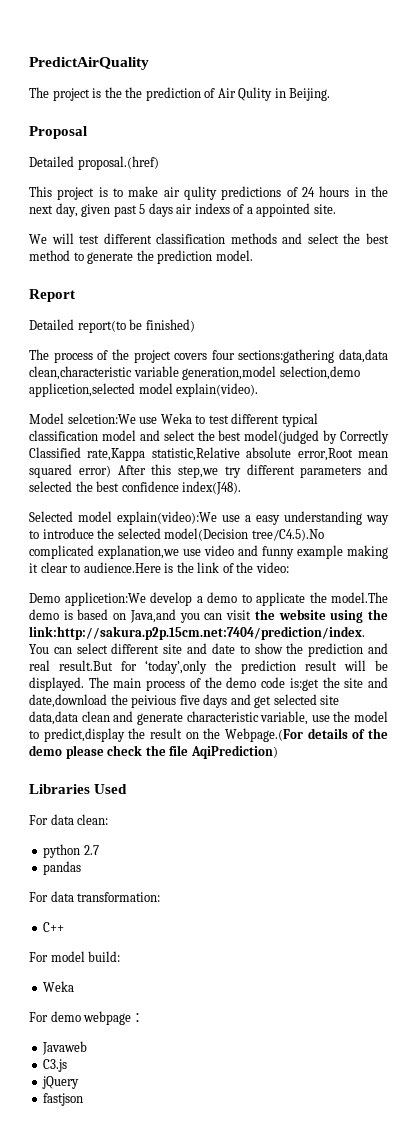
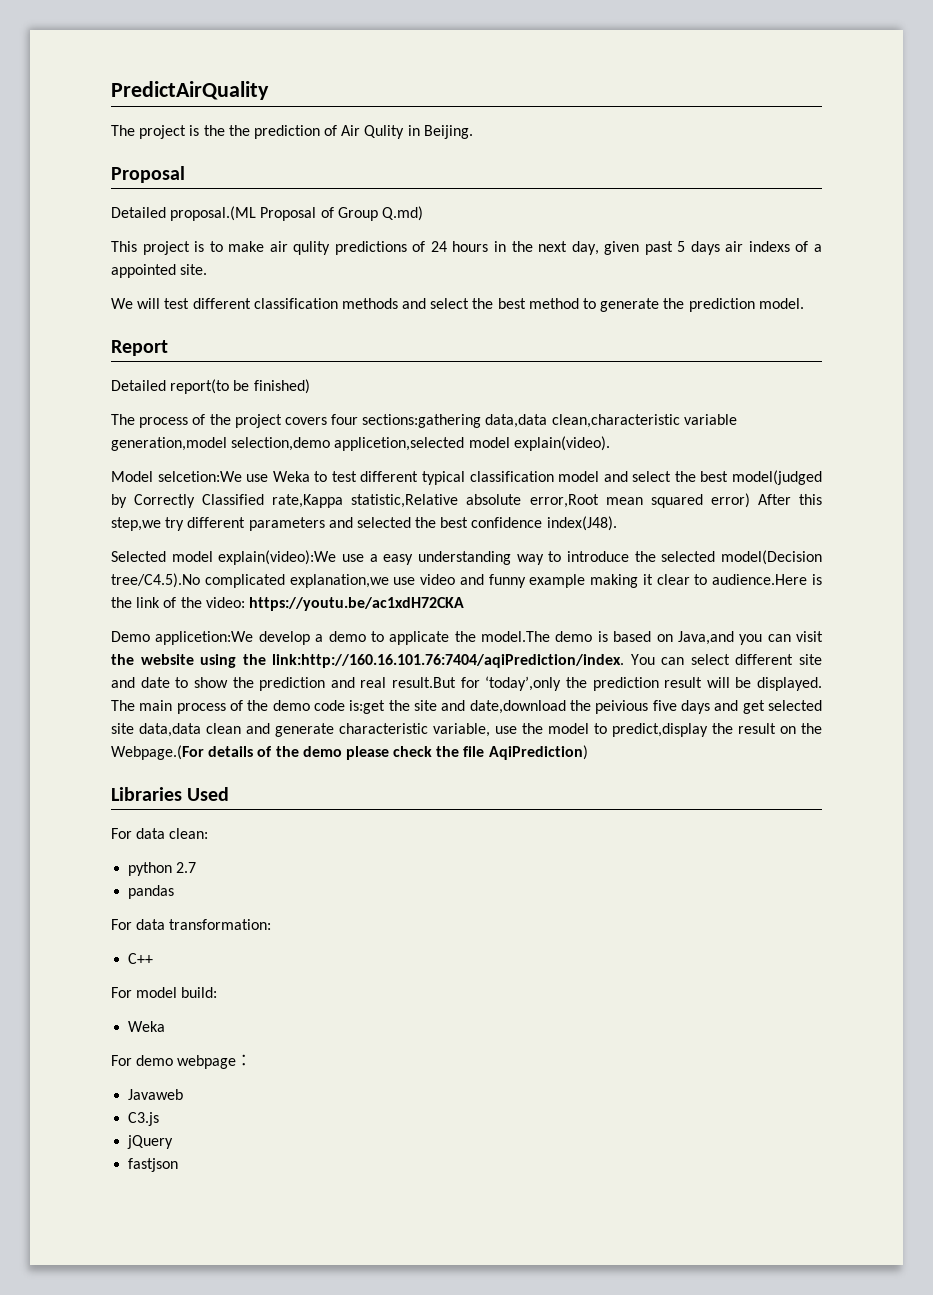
[77,156,159,170] proposal.(href) -> [170,206,423,221] proposal.(ML Proposal of Group Q.md)
(289, 567) none -> [248,597,464,611] https://youtu.be/ac1xdH72CKA
[29,626,365,640] link:http://sakura.p2p.15cm.net:7404/prediction/index. -> [272,654,625,668] link:http://160.16.101.76:7404/aqiPrediction/index.

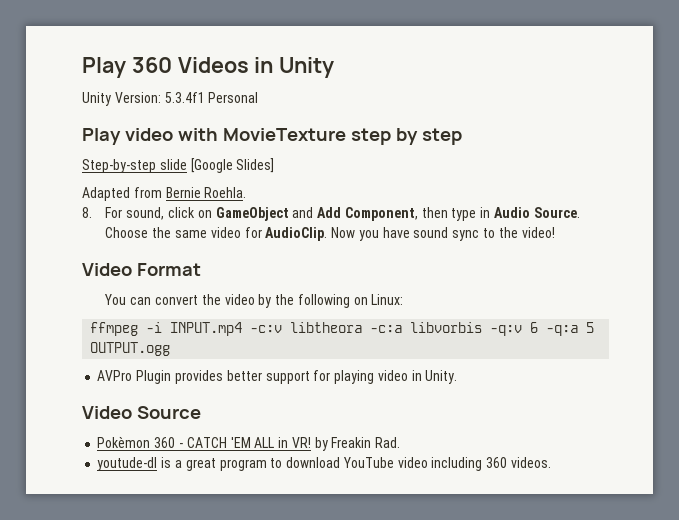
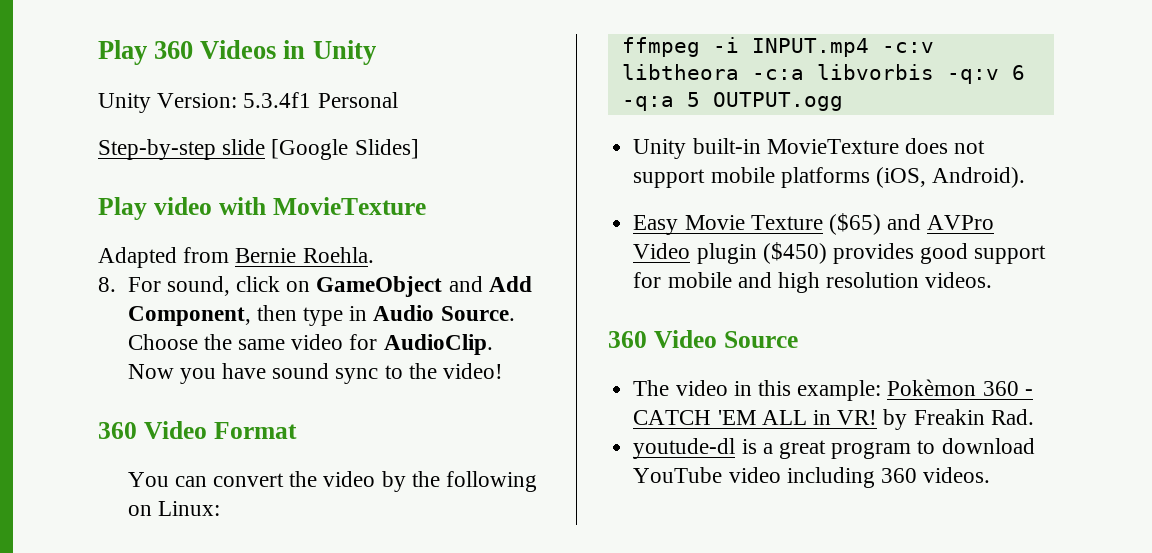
(259, 97) none -> [98,139,419,160] // Step-by-step slide [Google Slides]
[350,128,462,145] [82,158,275,173] step by step // Step-by-step slide [Google Slides] -> (426, 206) none
(555, 232) none -> [98,422,137,439] 360
[97,370,458,384] [82,406,201,419] AVPro Plugin provides better support for playing video in Unity. // Video Source // -> [633,138,986,159] [633,167,1026,188] [633,213,995,235] [633,242,1047,264] [633,272,993,293] [608,330,798,348] [633,380,882,401] Unity built-in MovieTexture does not support mobile platforms (iOS, Android). // Easy Movie Texture ($65) and AVPro Video plugin ($450) provides good support for mobile and high resolution videos. // 360 Video Source // The video in this example:

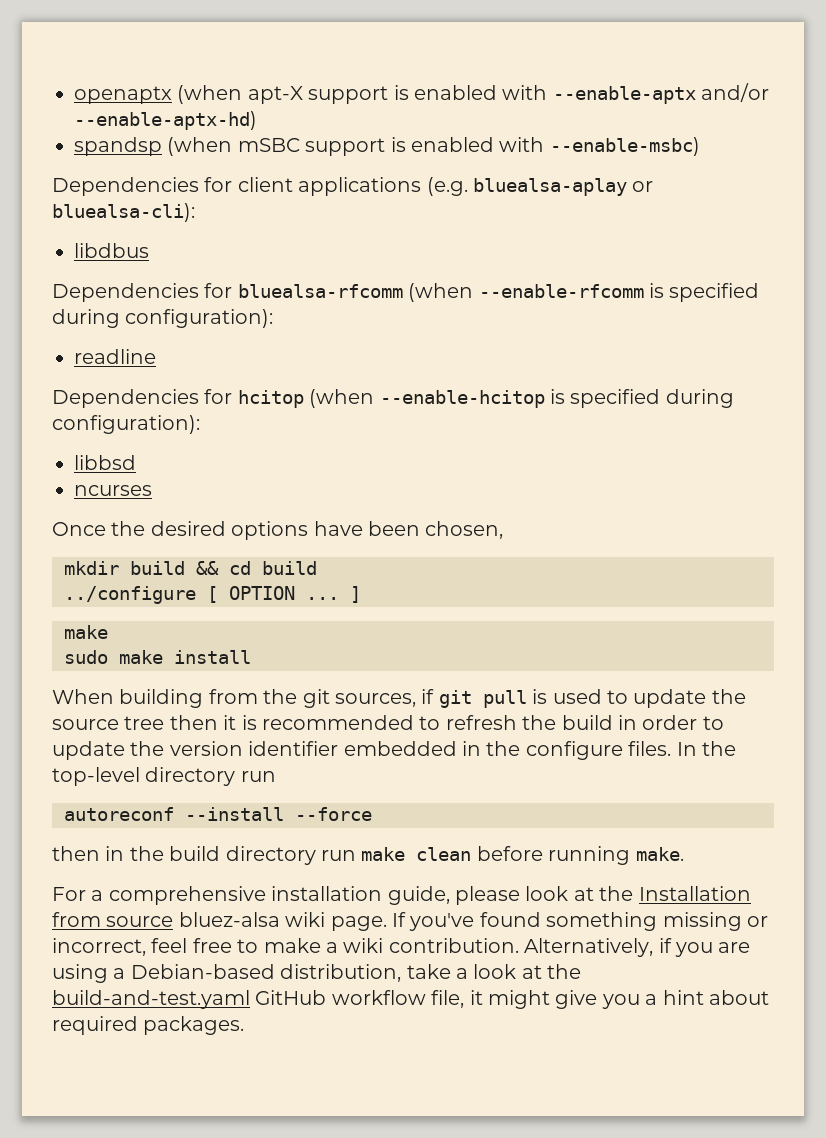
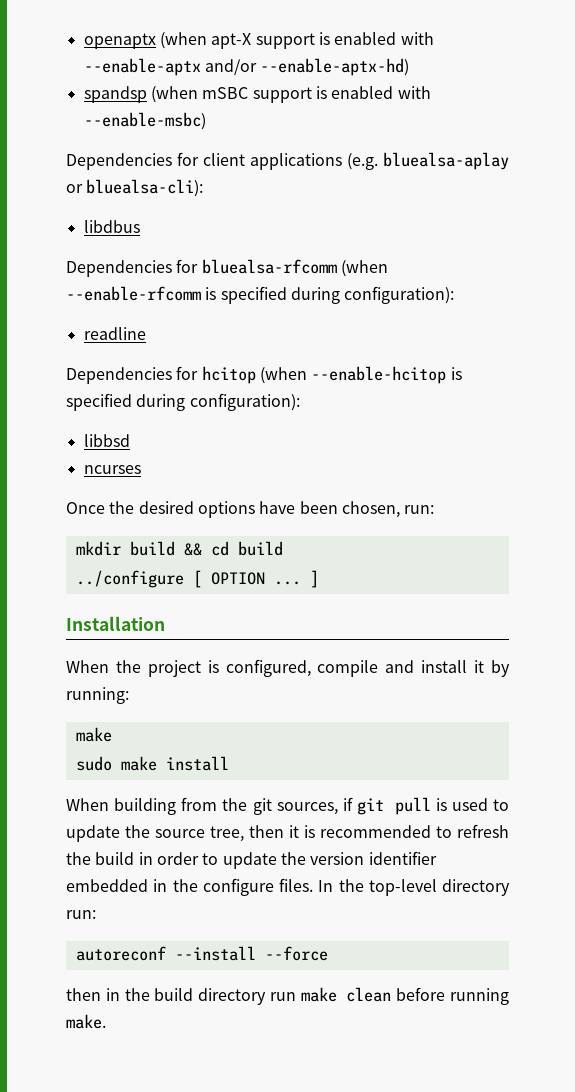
(504, 530) none -> [404,505,435,514] run:
(361, 594) none -> [66,616,165,631] [66,659,511,677] [66,687,129,704] // Installation // When the project is configured, compile and install it by running:
[124,716,165,730] tree -> [210,826,244,842] tree,
[240,771,276,782] run -> [66,910,96,919] run:
[52,886,751,905] [52,912,768,931] [52,938,751,957] [52,964,582,983] [52,990,769,1009] [52,1016,245,1035] // For a comprehensive installation guide, please look at the Installation from source bluez-alsa wiki page. If you've found something missing or incorrect, feel free to make a wiki contribution. Alternatively, if you are using a Debian-based distribution, take a look at the build-and-test.yaml GitHub workflow file, it might give you a hint about required packages. -> (106, 1021) none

▸ **Your task**
Everything from the first line of the entries through the line that contains "(504, 530) none" is to be reproduced exactly, except the pictures.

▸ **Output of the task**
[77,156,159,170] proposal.(href) -> [170,206,423,221] proposal.(ML Proposal of Group Q.md)
(289, 567) none -> [248,597,464,611] https://youtu.be/ac1xdH72CKA
[29,626,365,640] link:http://sakura.p2p.15cm.net:7404/prediction/index. -> [272,654,625,668] link:http://160.16.101.76:7404/aqiPrediction/index.

(259, 97) none -> [98,139,419,160] // Step-by-step slide [Google Slides]
[350,128,462,145] [82,158,275,173] step by step // Step-by-step slide [Google Slides] -> (426, 206) none
(555, 232) none -> [98,422,137,439] 360
[97,370,458,384] [82,406,201,419] AVPro Plugin provides better support for playing video in Unity. // Video Source // -> [633,138,986,159] [633,167,1026,188] [633,213,995,235] [633,242,1047,264] [633,272,993,293] [608,330,798,348] [633,380,882,401] Unity built-in MovieTexture does not support mobile platforms (iOS, Android). // Easy Movie Texture ($65) and AVPro Video plugin ($450) provides good support for mobile and high resolution videos. // 360 Video Source // The video in this example:

(504, 530) none -> [404,505,435,514] run:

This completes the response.